5. Lessee Payments. (a) Lessee shall pay all costs, expenses, fees, and charges incurred in connection
with the training, installation, travel, shipping/handling, use and operation of the Kiosk and associated
Equipment, when due, directly to the person to whom such payment is due, as described in Exhibit “A”,
attached hereto and incorporated herein for all purposes; (b) Lessee shall be liable for and shall pay on
or before their due dates, all sales taxes, excise taxes, license fees, use taxes, personal property taxes,
business personal property taxes, and assessments, or other taxes or governmental charges imposed on
the Kiosk and associated Equipment or the ownership, possession or operation thereof or otherwise
assessed in connection with this Agreement, except that nothing contained herein shall be construed to
require Lessee to pay or reimburse M3t for any franchise taxes imposed on M3t or any tax computed on
the basis of M3t's income and/or assets other than the Kiosk and associated Equipment. M3t shall
promptly notify Lessee and send Lessee any notices, reports, and inquiries of taxing authorities
concerning any taxes, assessments, fees, or other charges which may be received from time to time by
M3t with respect to the Kiosk and associated Equipment. Lessee shall pay all amounts owed under this
Agreement within thirty (30) days of invoice receipt. Any late payments shall accrue interest at the
maximum rate allowed by Oklahoma law.
6. Maintenance. M3t shall provide routine maintenance and monitoring of the Kiosk and associated
Equipment during the term of this Agreement.

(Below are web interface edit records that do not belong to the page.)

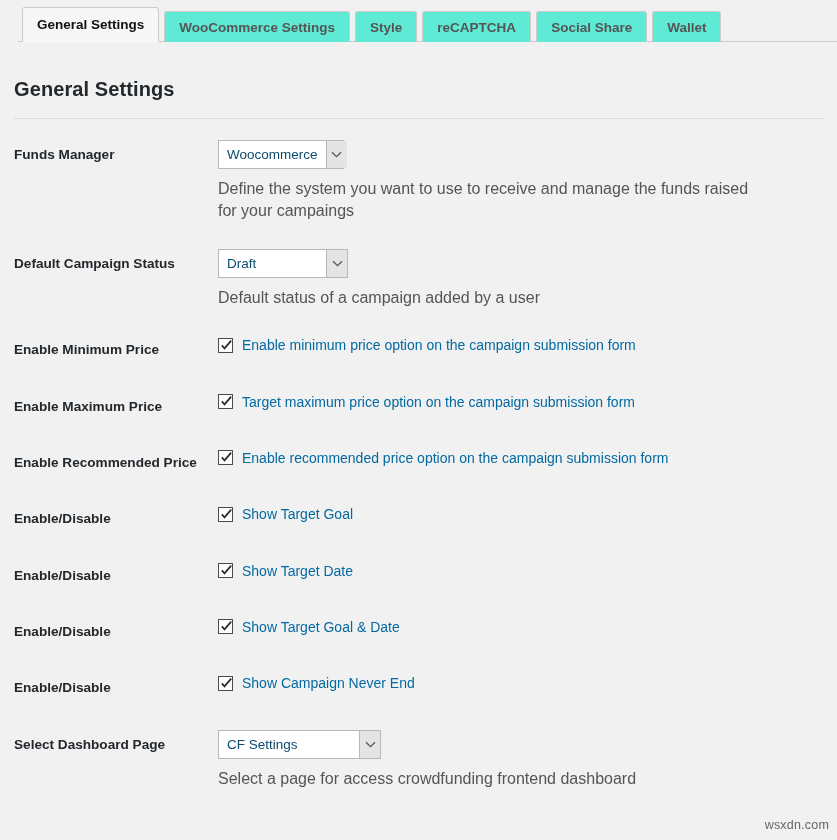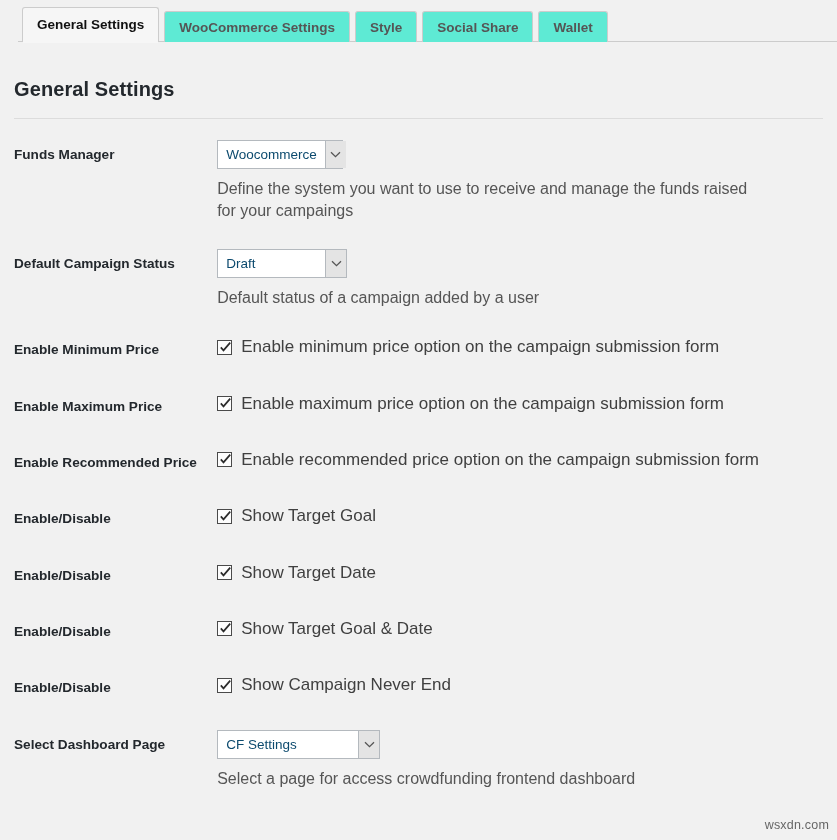"reCAPTCHA" div.tab { html: none -> <div>reCAPTCHA</div> }
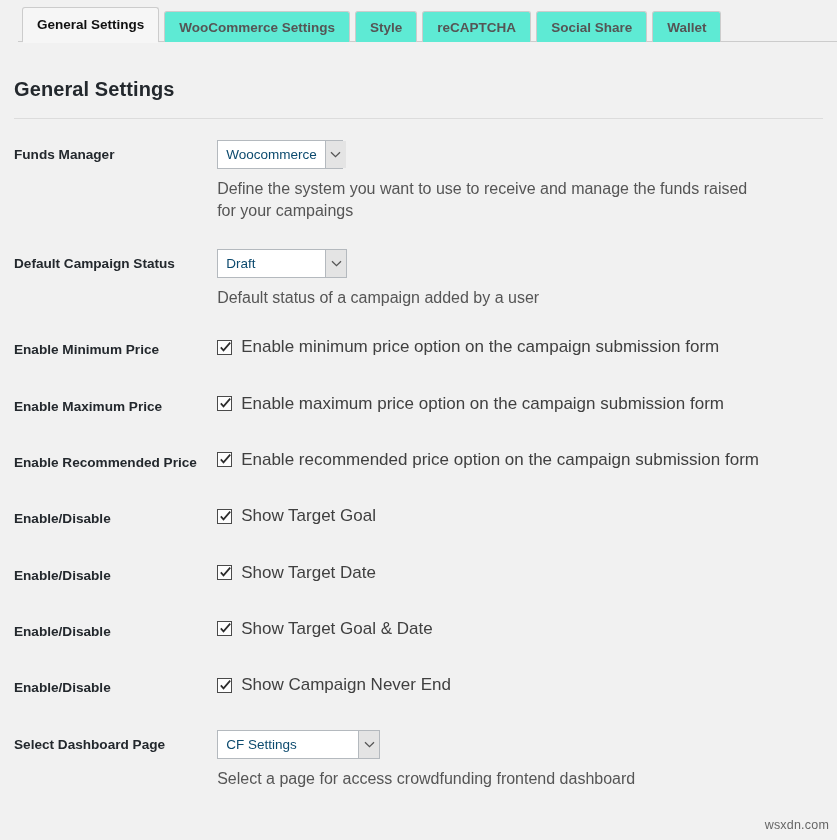"Enable minimum price option on" .cb-label { color: #404040 -> #0369a1; font-size: 17px -> 14px }
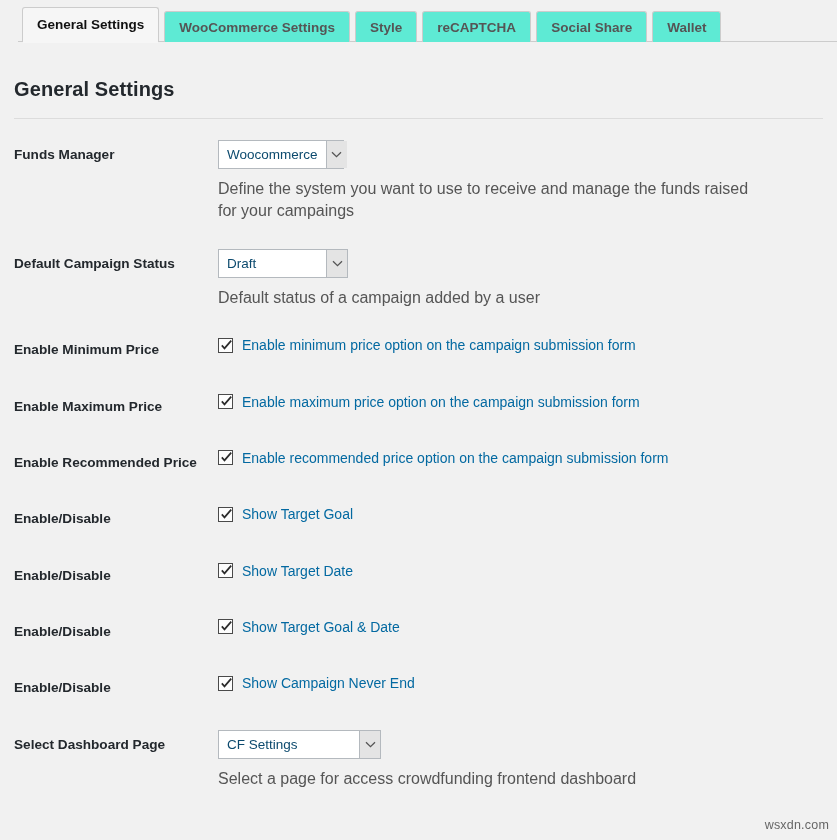"Enable maximum price option on" span.cb-label { text: Enable -> Target }
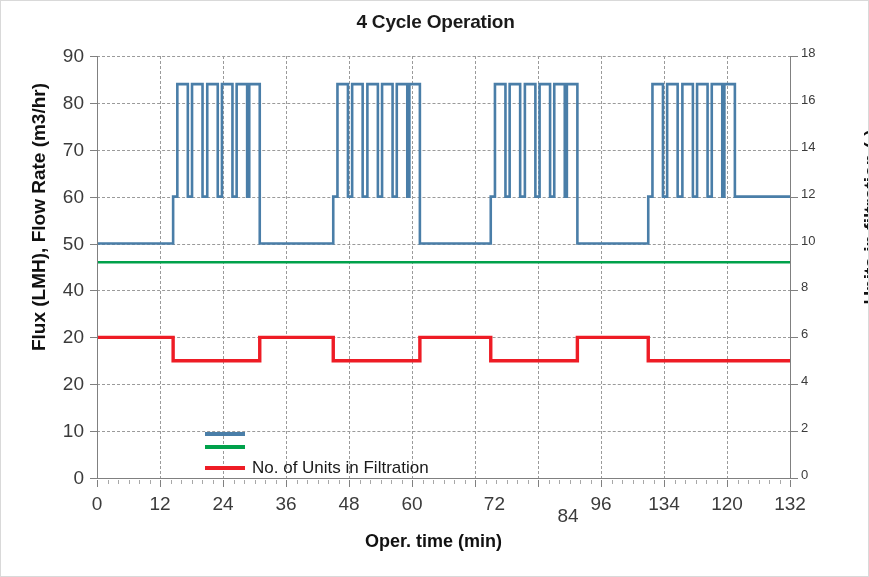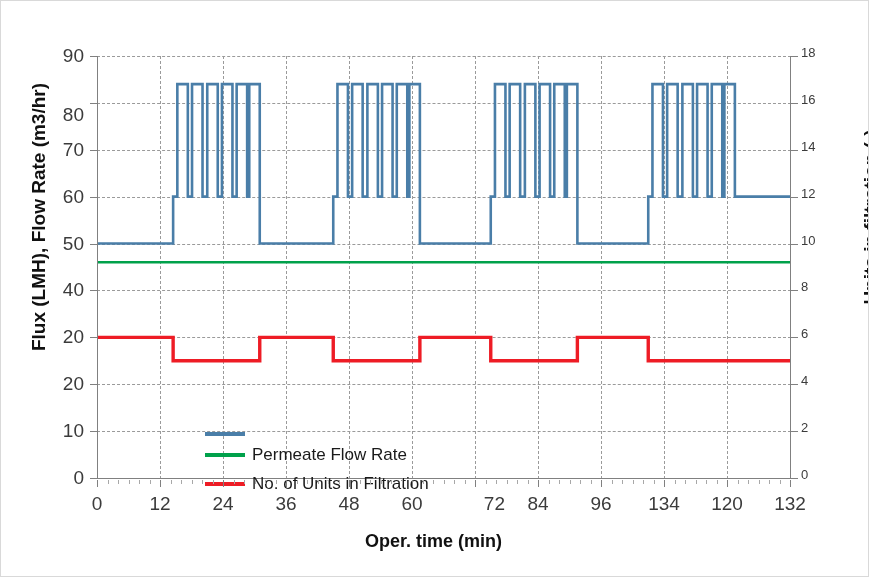"4 Cycle Operation" div { html: none -> <div>4 Cycle Operation</div> }
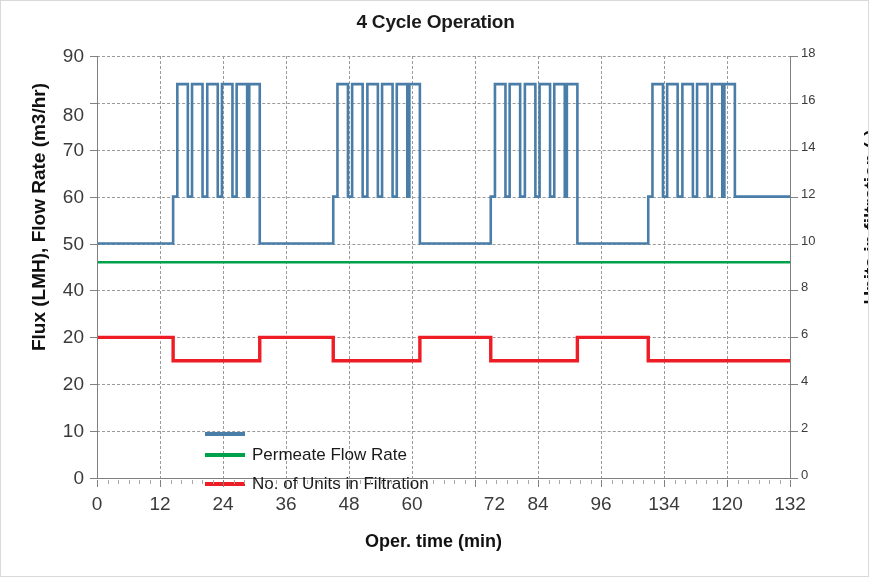"80" div.ytick-left { margin-top: 12px -> none }
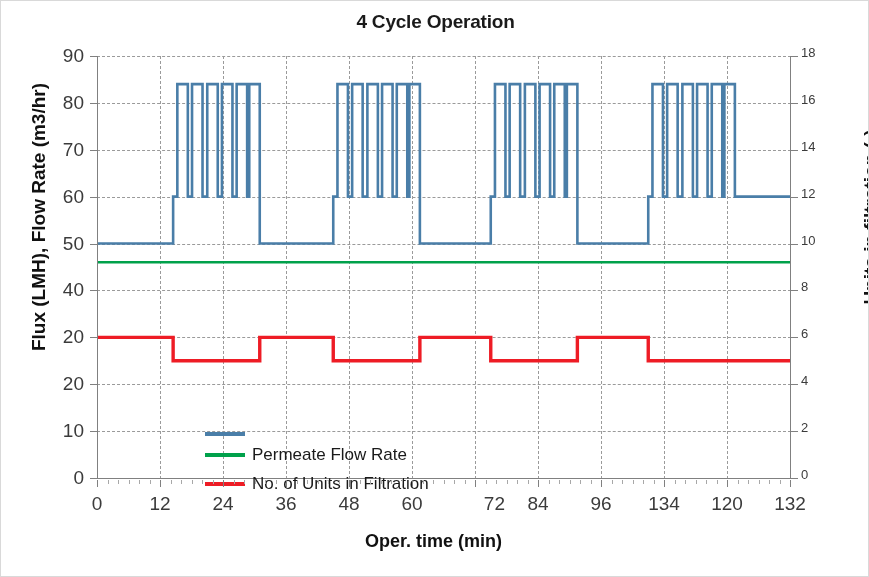"Permeate Flow Rate" span.legend-label { html: <span>Permeate Flow Rate</span> -> none }
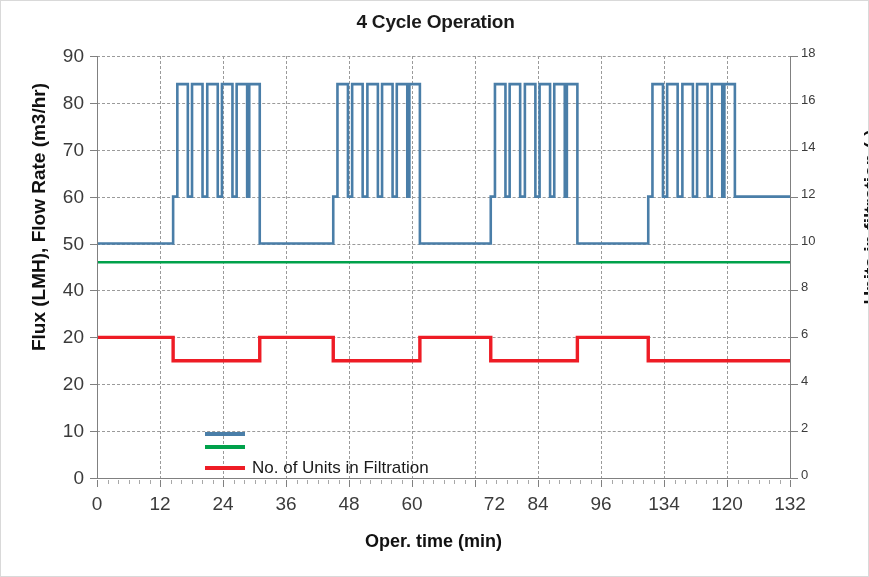"84" div.xtick { left: 537px -> 567px; margin-top: none -> 12px }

7. Alterations, Modifications, and Additions. Lessee shall make no alterations or modifications in and
additions to the Kiosk and associated Equipment.
8. Legal Ownership of the Kiosk and associated Equipment. Legal ownership of the Kiosk and associated
Equipment shall remain with the M3t at all times. All attachments, accessories, repairs, and renewals
shall become a part thereof and be the property of M3t. M3t shall place tags or other notifications of
ownership thereof as may be required by applicable law and other governmental rules and regulations,
on the exterior or interior of the Kiosk and associated Equipment.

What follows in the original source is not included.